[Data shown]

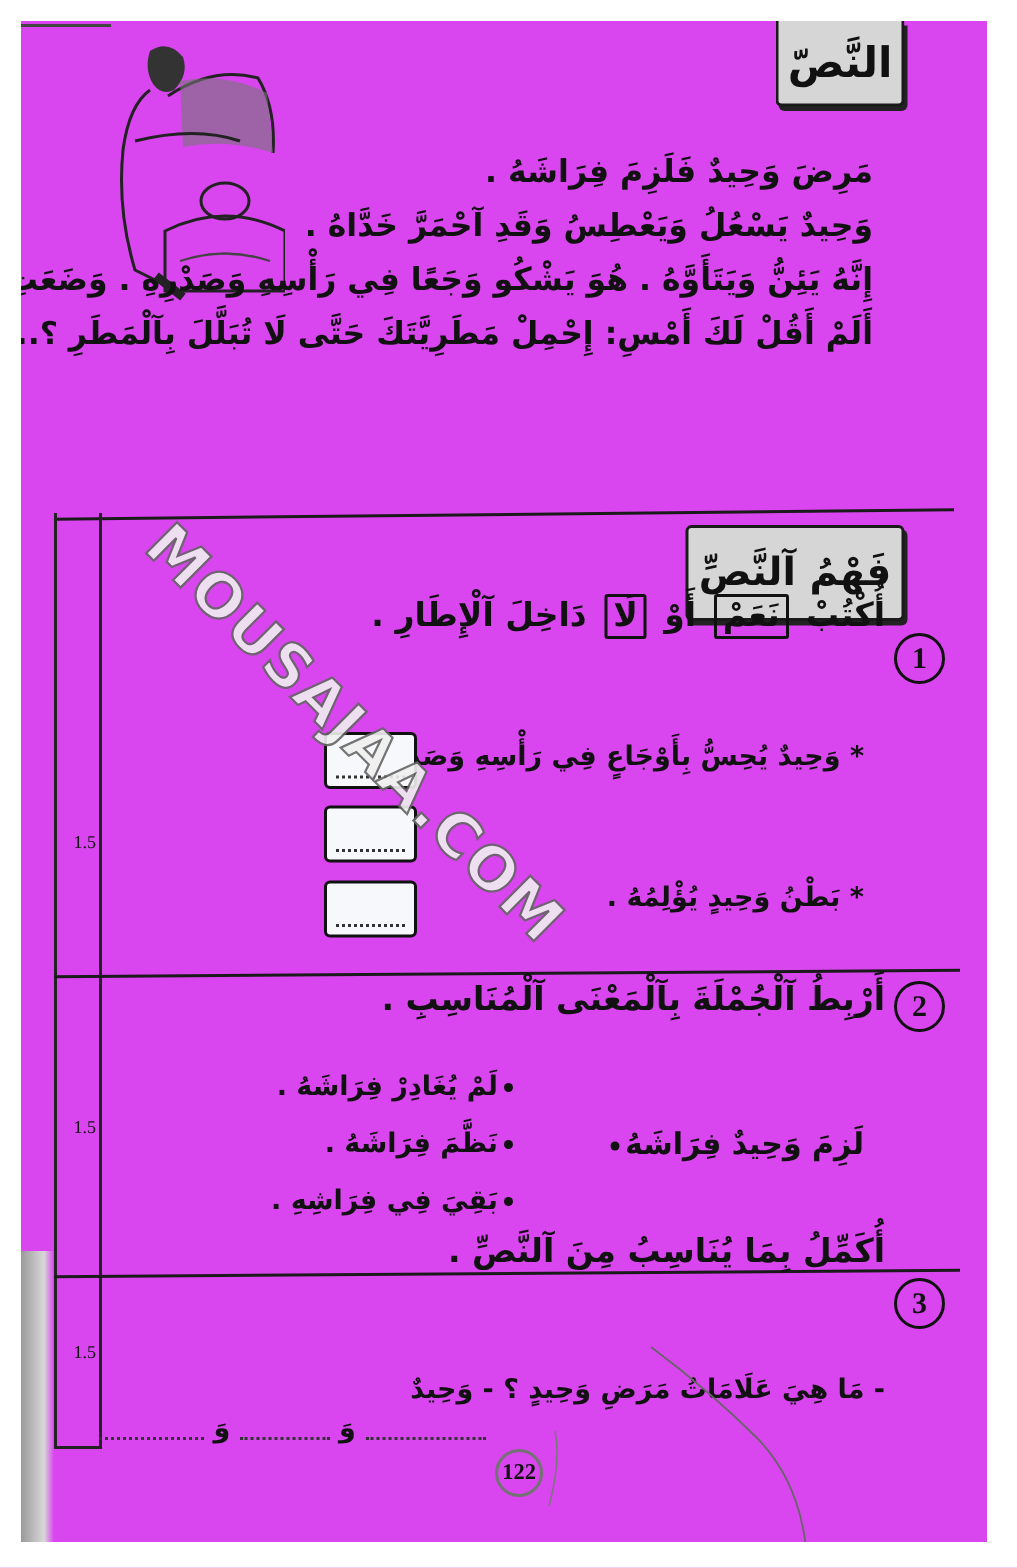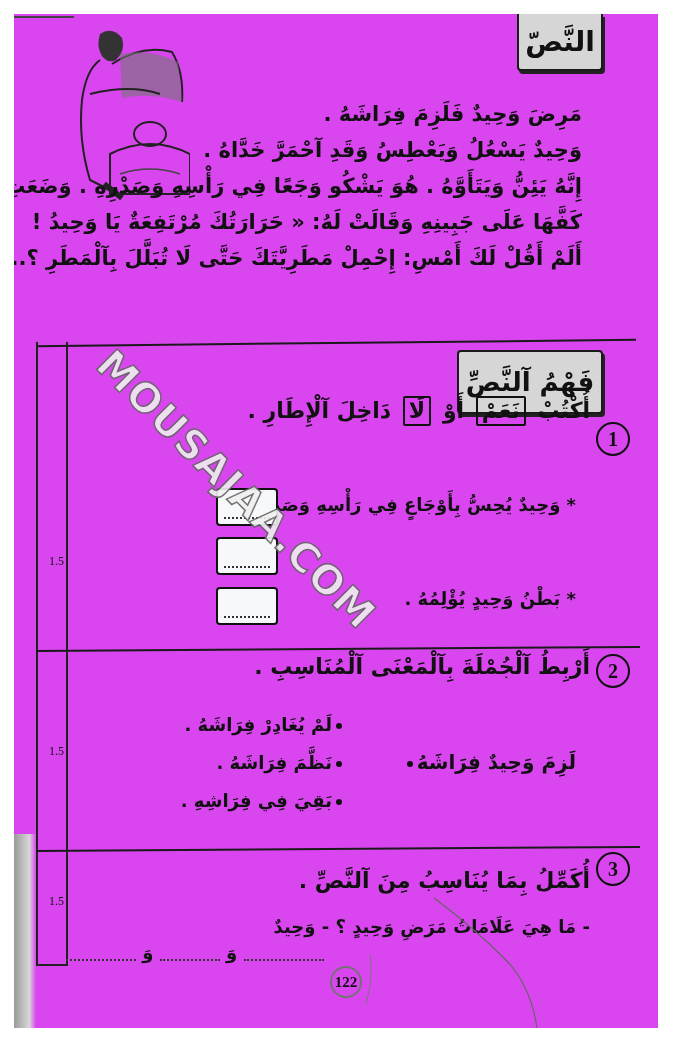--- a/index.html
+++ b/index.html
@@ -251,7 +251,6 @@
     <span class="line">مَرِضَ وَحِيدٌ فَلَزِمَ فِرَاشَهُ .</span>
     <span class="line">وَحِيدٌ يَسْعُلُ وَيَعْطِسُ وَقَدِ آحْمَرَّ خَدَّاهُ .</span>
     <span class="line">إِنَّهُ يَئِنُّ وَيَتَأَوَّهُ . هُوَ يَشْكُو وَجَعًا فِي رَأْسِهِ وَصَدْرِهِ . وَضَعَتِ آلْأُمُّ</span>
-    <span class="line">كَفَّهَا عَلَى جَبِينِهِ وَقَالَتْ لَهُ: « حَرَارَتُكَ مُرْتَفِعَةٌ يَا وَحِيدُ !</span>
     <span class="line">أَلَمْ أَقُلْ لَكَ أَمْسِ: إِحْمِلْ مَطَرِيَّتَكَ حَتَّى لَا تُبَلَّلَ بِآلْمَطَرِ ؟...»</span>
   </div>
 

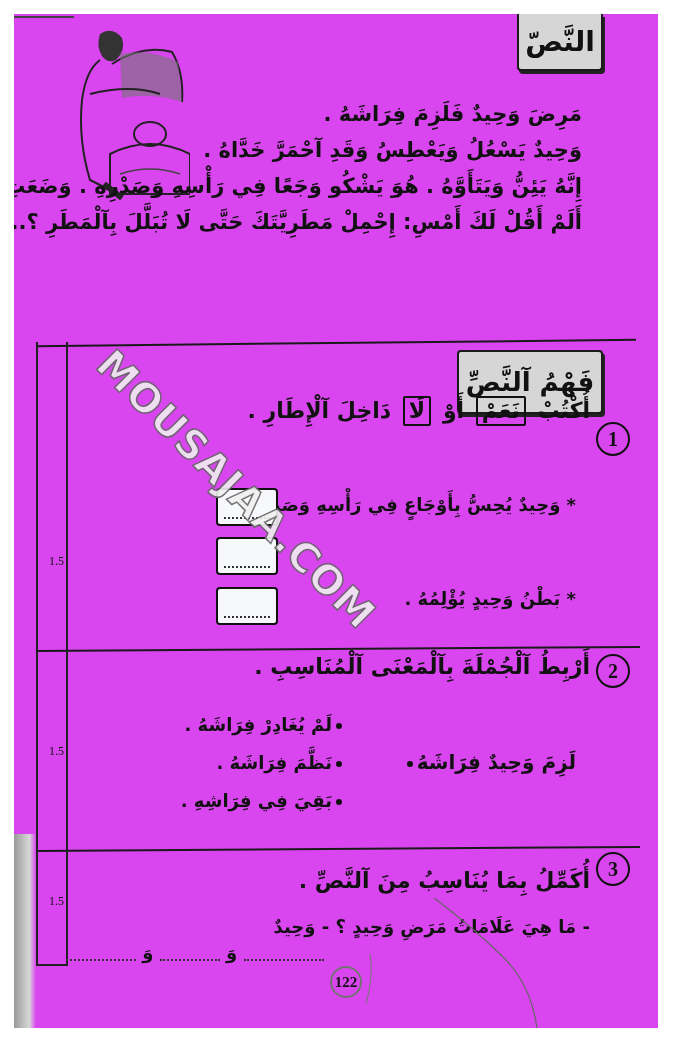--- a/index.html
+++ b/index.html
@@ -313,7 +313,7 @@
   <div class="circle-num" style="left:582px; top:838px;">
     <span>3</span>
   </div>
-  <div class="instruction ar" style="right:68px; top:854px;">أُكَمِّلُ بِمَا يُنَاسِبُ مِنَ آلنَّصِّ .</div>
+  <div class="instruction ar" style="right:68px; top:808px;">أُكَمِّلُ بِمَا يُنَاسِبُ مِنَ آلنَّصِّ .</div>
   <div class="score" style="top:880px;">1.5</div>
 
   <div class="item ar" style="left:52px; top:928px; direction:rtl;">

[What needs to be done]
Please give all of the data again, exact and free of pictures.

[Solution]
--- a/index.html
+++ b/index.html
@@ -251,7 +251,6 @@
     <span class="line">مَرِضَ وَحِيدٌ فَلَزِمَ فِرَاشَهُ .</span>
     <span class="line">وَحِيدٌ يَسْعُلُ وَيَعْطِسُ وَقَدِ آحْمَرَّ خَدَّاهُ .</span>
     <span class="line">إِنَّهُ يَئِنُّ وَيَتَأَوَّهُ . هُوَ يَشْكُو وَجَعًا فِي رَأْسِهِ وَصَدْرِهِ . وَضَعَتِ آلْأُمُّ</span>
-    <span class="line">كَفَّهَا عَلَى جَبِينِهِ وَقَالَتْ لَهُ: « حَرَارَتُكَ مُرْتَفِعَةٌ يَا وَحِيدُ !</span>
     <span class="line">أَلَمْ أَقُلْ لَكَ أَمْسِ: إِحْمِلْ مَطَرِيَّتَكَ حَتَّى لَا تُبَلَّلَ بِآلْمَطَرِ ؟...»</span>
   </div>
 

--- a/index.html
+++ b/index.html
@@ -313,7 +313,7 @@
   <div class="circle-num" style="left:582px; top:838px;">
     <span>3</span>
   </div>
-  <div class="instruction ar" style="right:68px; top:854px;">أُكَمِّلُ بِمَا يُنَاسِبُ مِنَ آلنَّصِّ .</div>
+  <div class="instruction ar" style="right:68px; top:808px;">أُكَمِّلُ بِمَا يُنَاسِبُ مِنَ آلنَّصِّ .</div>
   <div class="score" style="top:880px;">1.5</div>
 
   <div class="item ar" style="left:52px; top:928px; direction:rtl;">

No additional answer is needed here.